UN REGARD SOMBRE SUR LE MONDE DES ADULTES
La dimension spirituelle s’inscrit dans une quête plus large d’identité qui semble constituer le socle de l’album. Ayant tout juste dépassé l’âge symbolique des 21 ans, Cameron Winter entrevoit la vie d’adulte. Il paraît déçu, révolté, presque déjà lassé par ce monde qu’il rejoint. Il se compare à Brian Jones, fondateur et multi-instrumentiste des Rolling Stones au destin tragique, dans le morceau du même nom. Winter s’imagine rencontrer la version adulte de lui-même dans Drinking Age et la décrit comme une ordure. “I met who I’m gonna be / From now on / And he’s a piece of shit”. (Traduction : “J’ai rencontré la personne que je vais être / À partir de maintenant / Et c’est une ordure”).
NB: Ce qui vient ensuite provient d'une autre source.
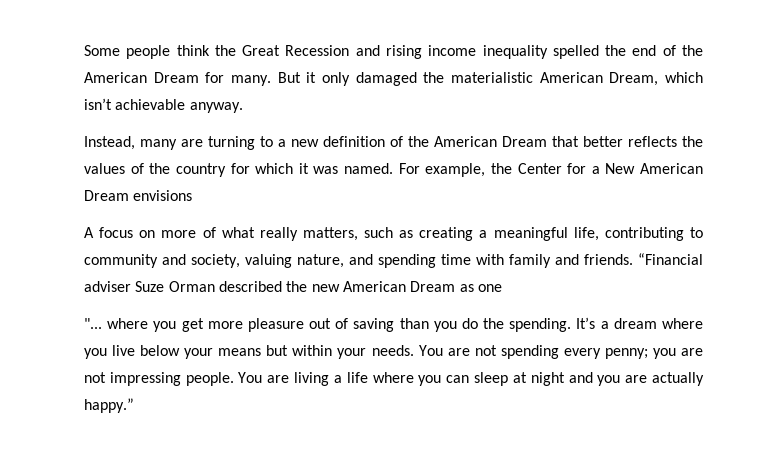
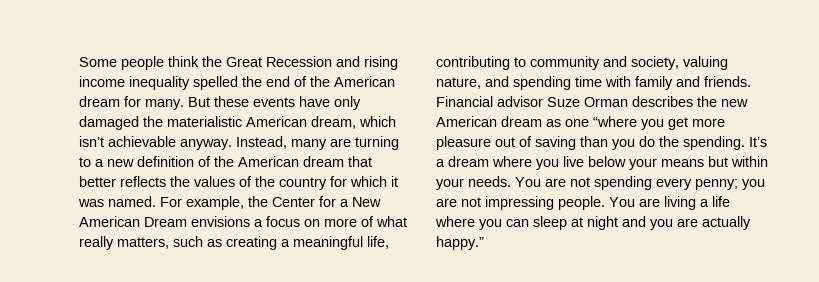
- Some people think the Great Recession and rising income inequality spelled the end of the American Dream for many.
+ Some people think the Great Recession and rising income inequality spelled the end of the American dream for many.
- But it only damaged the materialistic American Dream, which isn’t achievable anyway.
- Instead, many are turning to a new definition of the American Dream that better reflects the values of the country for which it was named.
+ But these events have only damaged the materialistic American dream, which isn’t achievable anyway. Instead, many are turning to a new definition of the American dream that better reflects the values of the country for which it was named.
- For example, the Center for a New American Dream envisions
- A focus on more of what really matters, such as creating a meaningful life, contributing to community and society, valuing nature, and spending time with family and friends.
+ For example, the Center for a New American Dream envisions a focus on more of what really matters, such as creating a meaningful life, contributing to community and society, valuing nature, and spending time with family and friends.
- “Financial adviser Suze Orman described the new American Dream as one
- "... where you get more pleasure out of saving than you do the spending.
+ Financial advisor Suze Orman describes the new American dream as one “where you get more pleasure out of saving than you do the spending.

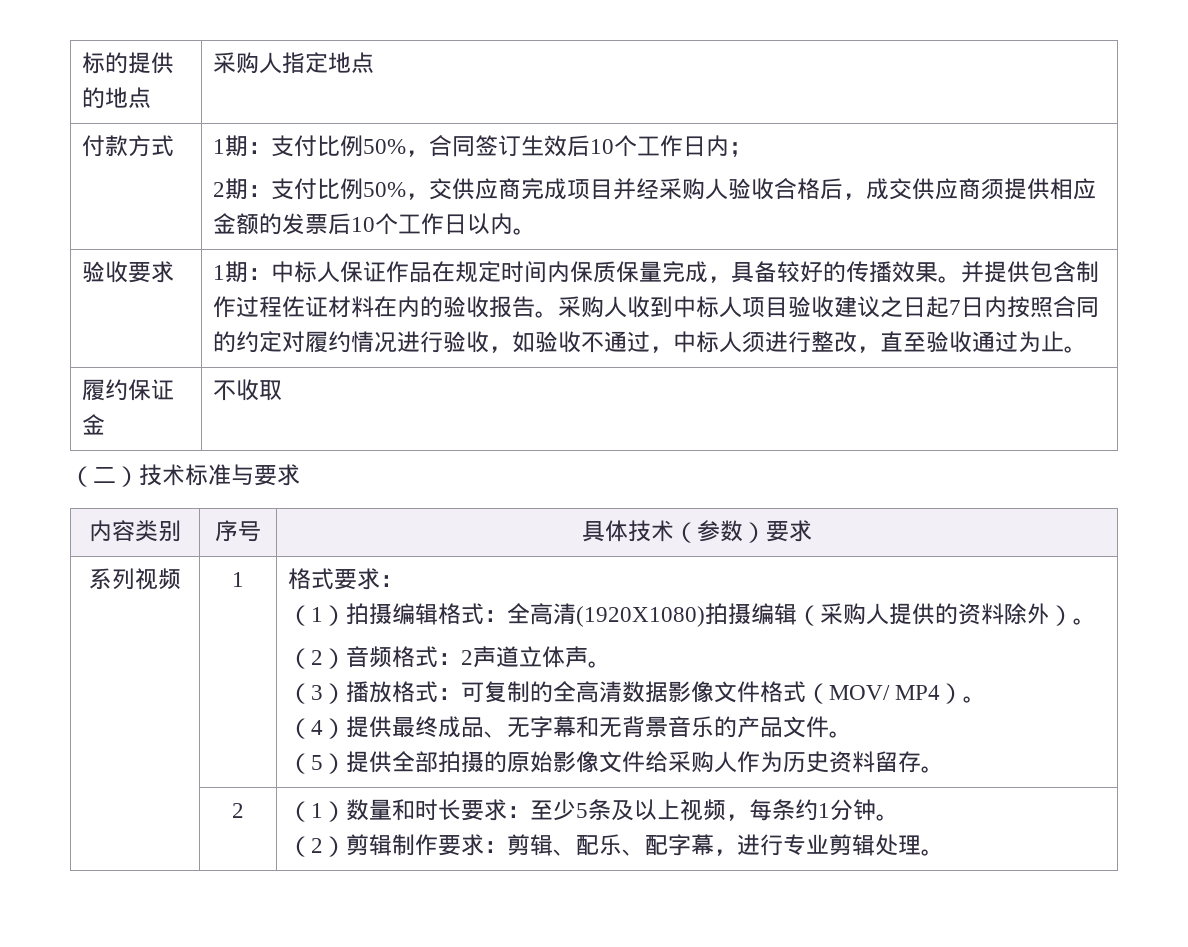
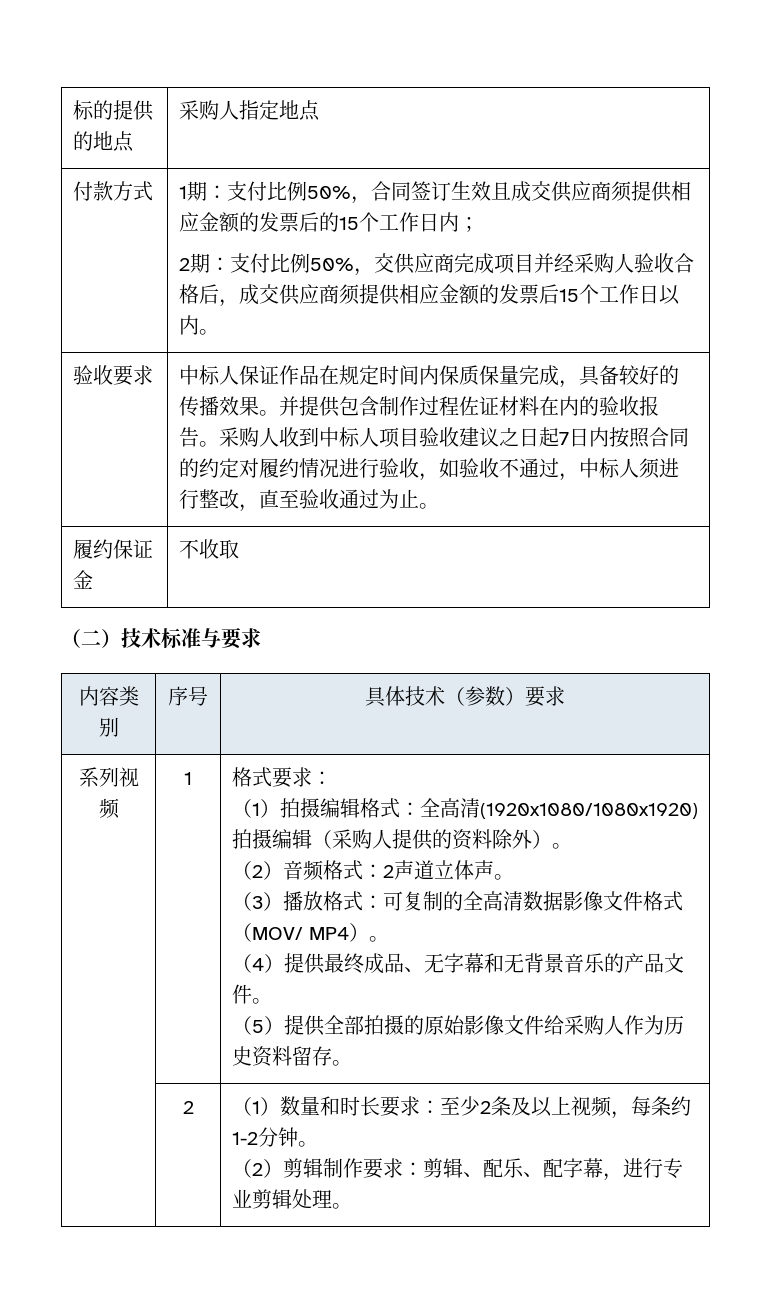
- 1期：支付比例50%，合同签订生效后10个工作日内；
+ 1期：支付比例50%，合同签订生效且成交供应商须提供相应金额的发票后的15个工作日内；
- 2期：支付比例50%，交供应商完成项目并经采购人验收合格后，成交供应商须提供相应金额的发票后10个工作日以内。
+ 2期：支付比例50%，交供应商完成项目并经采购人验收合格后，成交供应商须提供相应金额的发票后15个工作日以内。
- 1期：中标人保证作品在规定时间内保质保量完成，具备较好的传播效果。
+ 中标人保证作品在规定时间内保质保量完成，具备较好的传播效果。
- （1）拍摄编辑格式：全高清(1920X1080)拍摄编辑（采购人提供的资料除外）。
+ （1）拍摄编辑格式：全高清(1920x1080/1080x1920)拍摄编辑（采购人提供的资料除外）。
- | 2 | （1）数量和时长要求：至少5条及以上视频，每条约1分钟。
+ | 2 | （1）数量和时长要求：至少2条及以上视频，每条约1-2分钟。

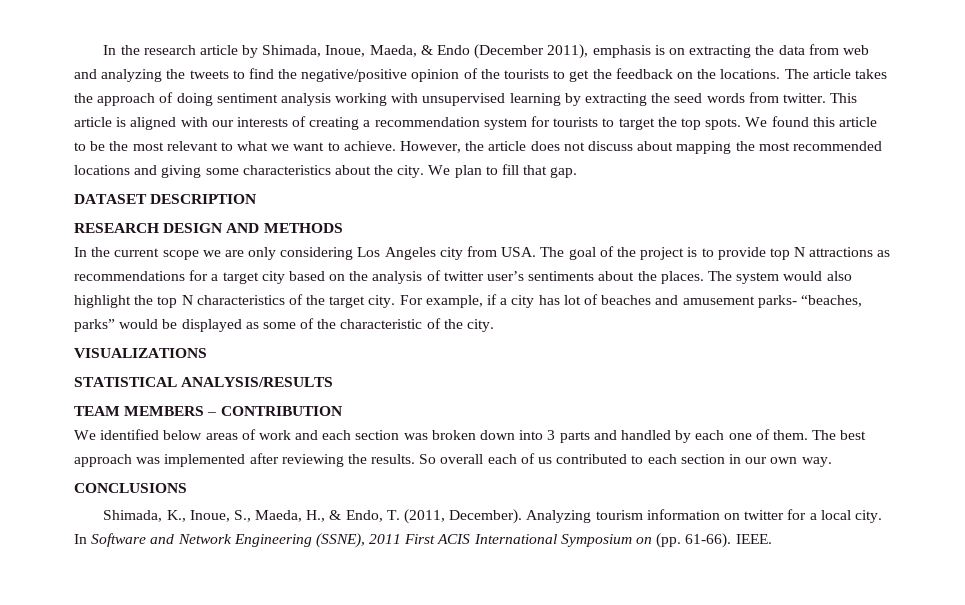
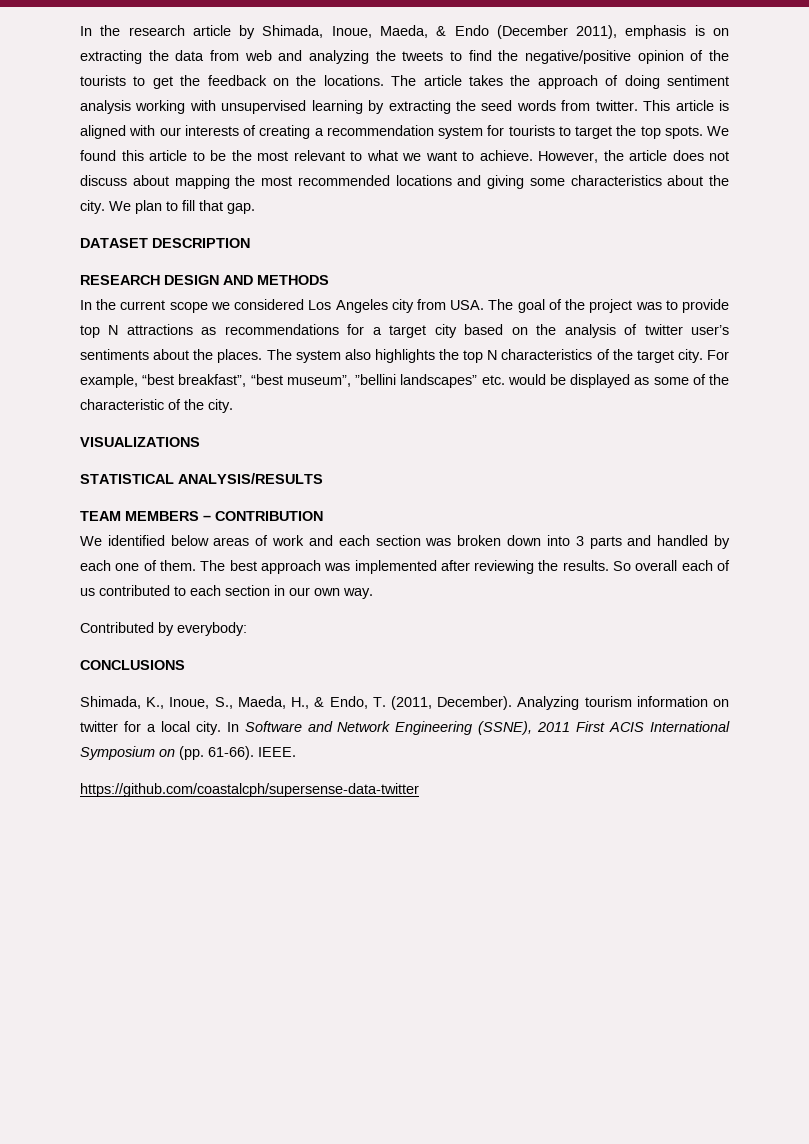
- In the current scope we are only considering Los Angeles city from USA. The goal of the project is to provide top N attractions as recommendations for a target city based on the analysis of twitter user’s sentiments about the places.
+ In the current scope we considered Los Angeles city from USA. The goal of the project was to provide top N attractions as recommendations for a target city based on the analysis of twitter user’s sentiments about the places.
- The system would also highlight the top N characteristics of the target city.
+ The system also highlights the top N characteristics of the target city.
- For example, if a city has lot of beaches and amusement parks- “beaches, parks” would be displayed as some of the characteristic of the city.
+ For example, “best breakfast”, “best museum”, ”bellini landscapes” etc. would be displayed as some of the characteristic of the city.
+ Contributed by everybody:
+ https://github.com/coastalcph/supersense-data-twitter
Cette quête le pousse à s’interroger sur son époque et ses travers. Dans Cancer of the Skull où il se dit rempli de métaux lourds. Ou Nina + Field of Cops qui peint un tableau surréaliste et cynique de la société.
Elle l’amène aussi à explorer son rapport aux autres. Il évoque la difficulté (ou l’inutilité) de mettre des mots sur ses sentiments dans We’re thinking the same thing et va à l’encontre de l’amour jetable dans Love Takes Miles.
UN PREMIER DISQUE INCLASSABLE ET PROMETTEUR
Heavy Metal est un album inclassable, qui cultive l’imperfection avec brio et mérite qu’on s’y attarde, pour plusieurs raisons. Son éclectisme, entre folk lo-fi, blues et rock expérimental, qui donne à chaque titre son identité. Ses textes, qui placent Winter en digne héritier des grands auteurs qui l’inspirent. Sa voix, qui porte une charge émotionnelle rare et contagieuse.
On guettera avec beaucoup d’intérêt les prochaines productions du jeune artiste, en solo et avec son groupe Geese.